> EXERCISE INPUTS
◆ ◆ ◆ ◆
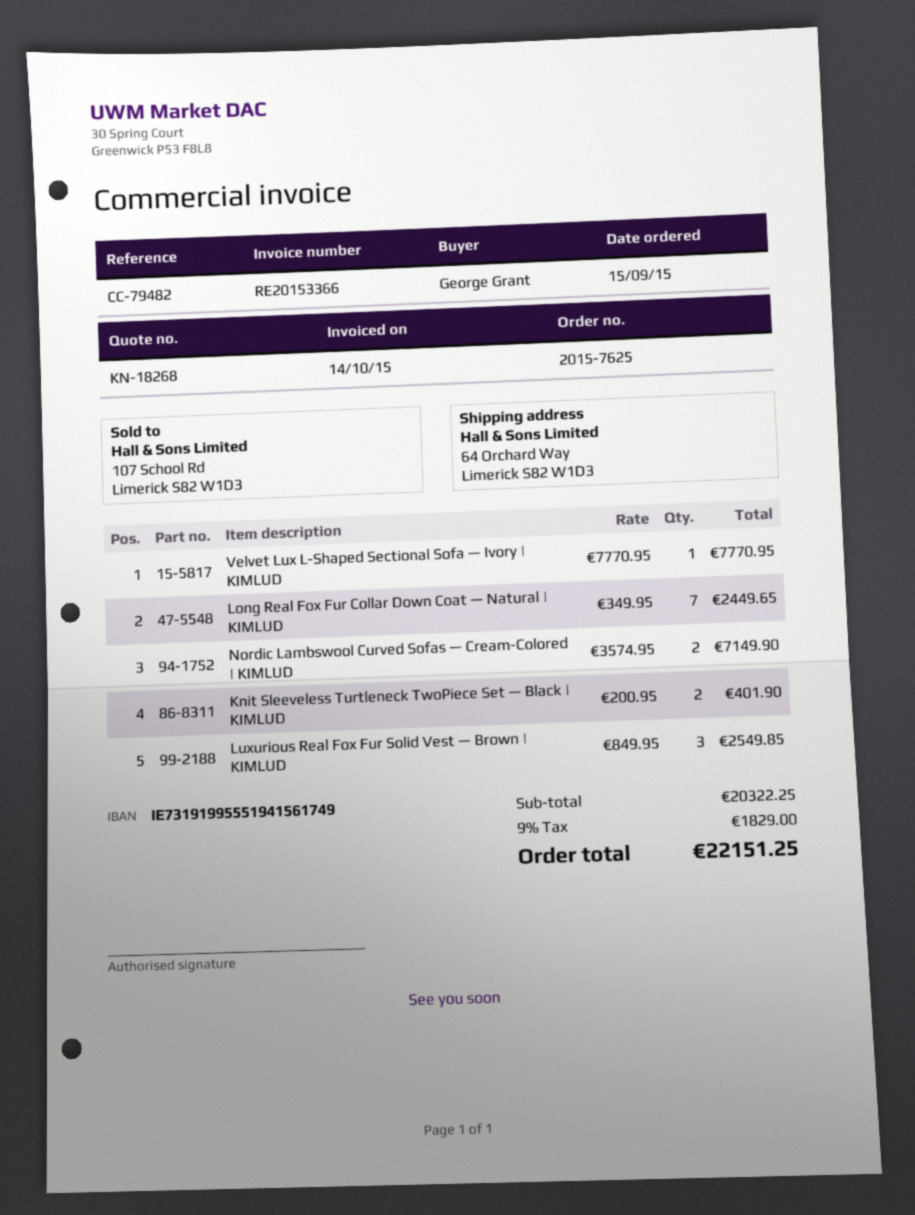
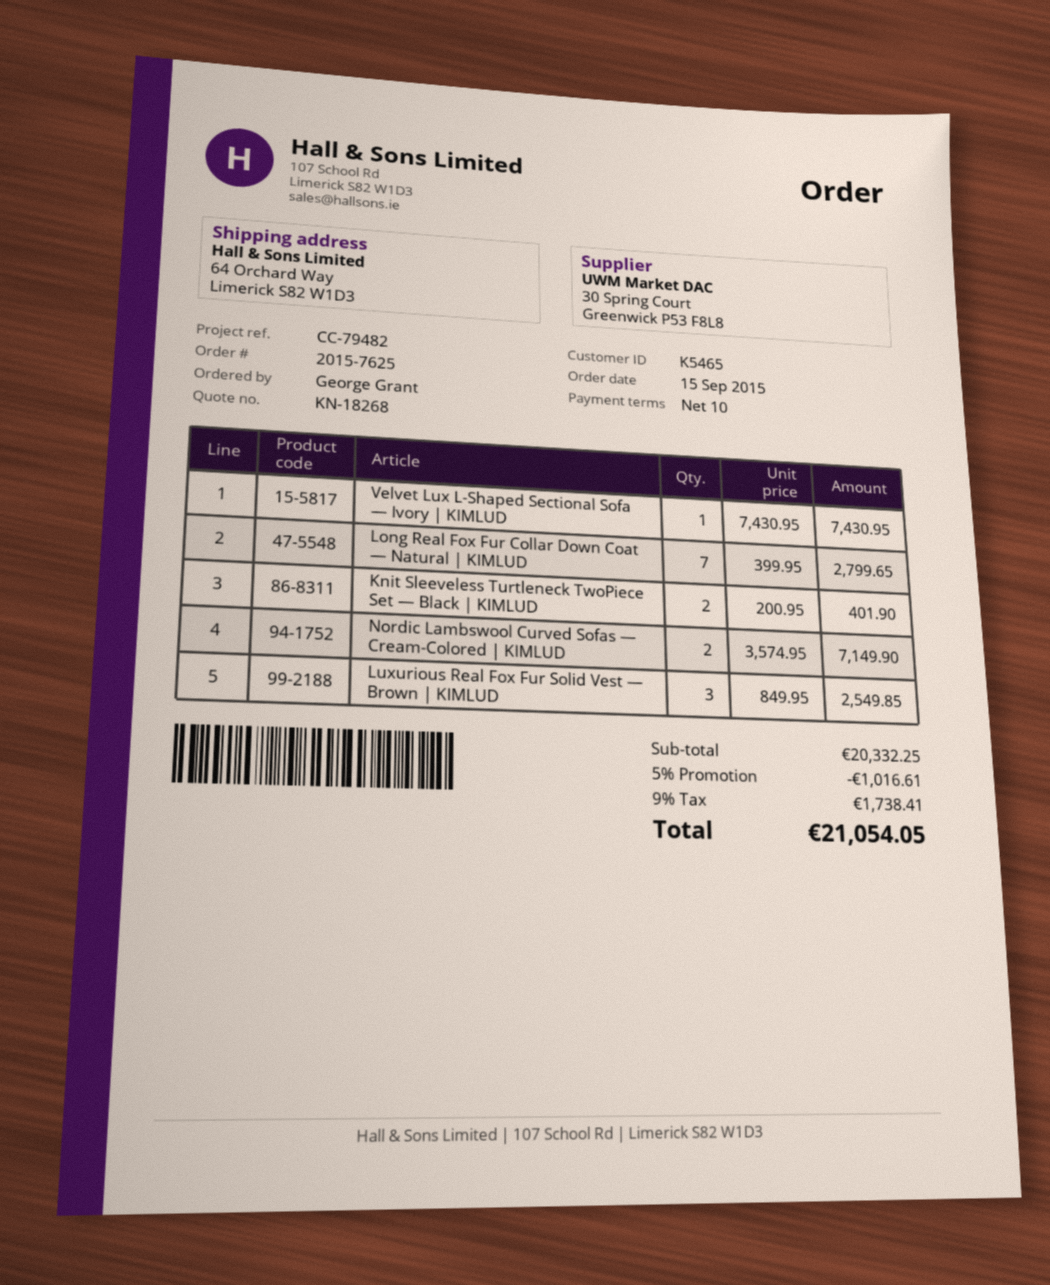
Velvet Lux L-Shaped Sectional Sofa — Ivory | KIMLUD: 1 x 7770.95 = 7770.95 -> 1 x 7430.95 = 7430.95
Long Real Fox Fur Collar Down Coat — Natural | KIMLUD: 7 x 349.95 = 2449.65 -> 7 x 399.95 = 2799.65
subtotal: 20322.25 -> 20332.25
discount: none -> 5% = 1016.61
tax: 9% = 1829.00 -> 9% = 1738.41
total: 22151.25 -> 21054.05

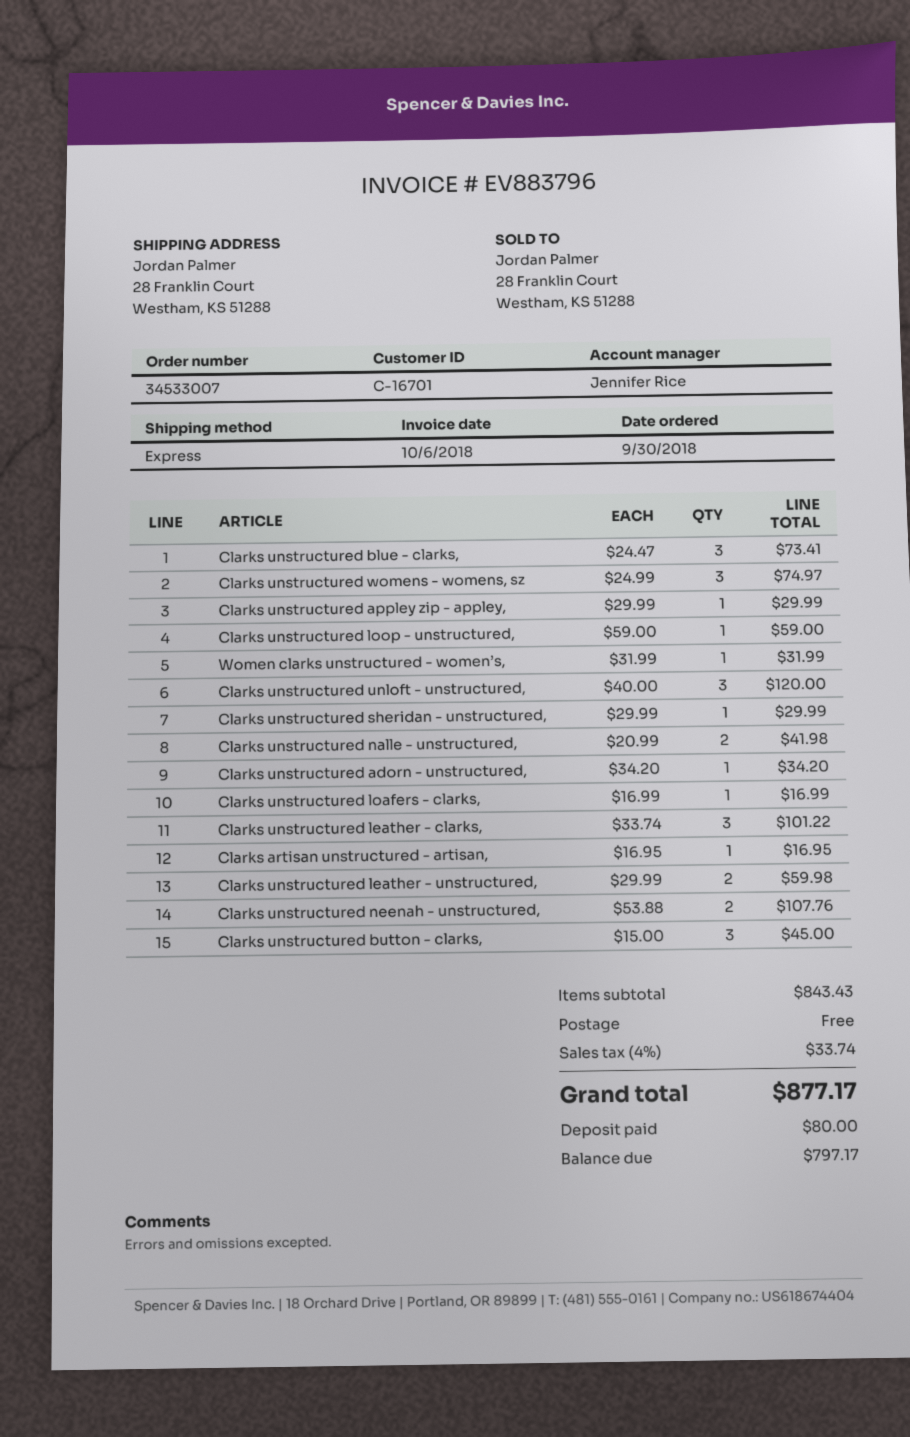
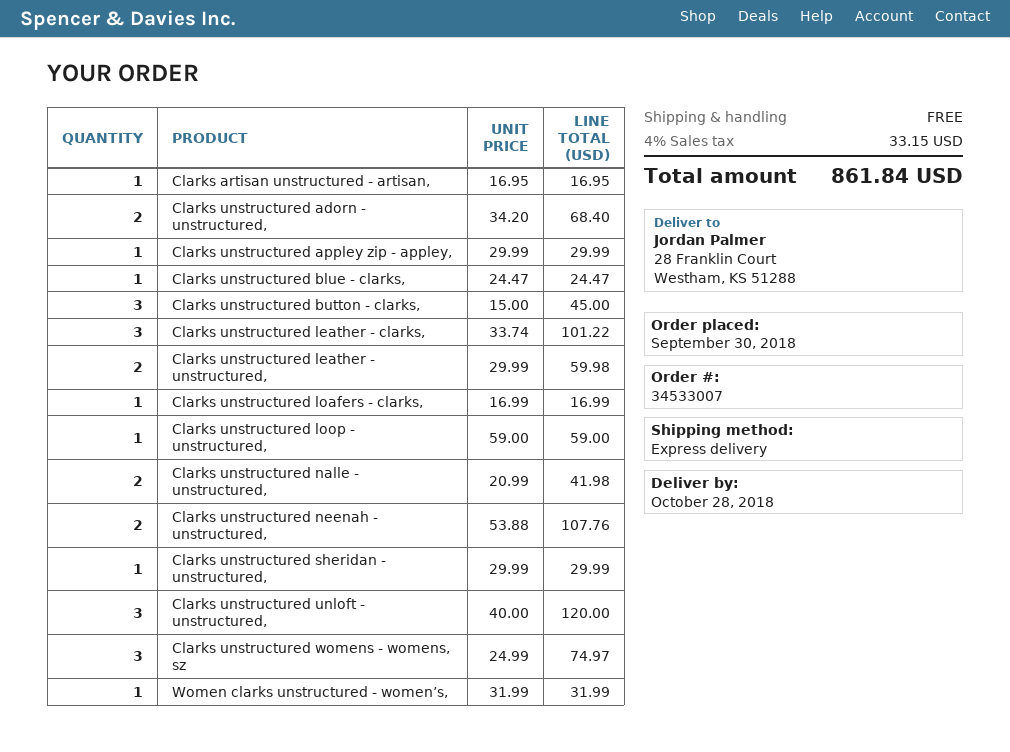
Clarks unstructured blue - clarks,: 3 x 24.47 = 73.41 -> 1 x 24.47 = 24.47
Clarks unstructured adorn - unstructured,: 1 x 34.20 = 34.20 -> 2 x 34.20 = 68.40
tax: 4% = 33.74 -> 4% = 33.15
total: 877.17 -> 861.84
◆ ◆ ◆ ◆
> EXERCISE BRIEF
The lines to return are those in the entries above that hold "KIMLUD".

> FINISHED EXERCISE
Velvet Lux L-Shaped Sectional Sofa — Ivory | KIMLUD: 1 x 7770.95 = 7770.95 -> 1 x 7430.95 = 7430.95
Long Real Fox Fur Collar Down Coat — Natural | KIMLUD: 7 x 349.95 = 2449.65 -> 7 x 399.95 = 2799.65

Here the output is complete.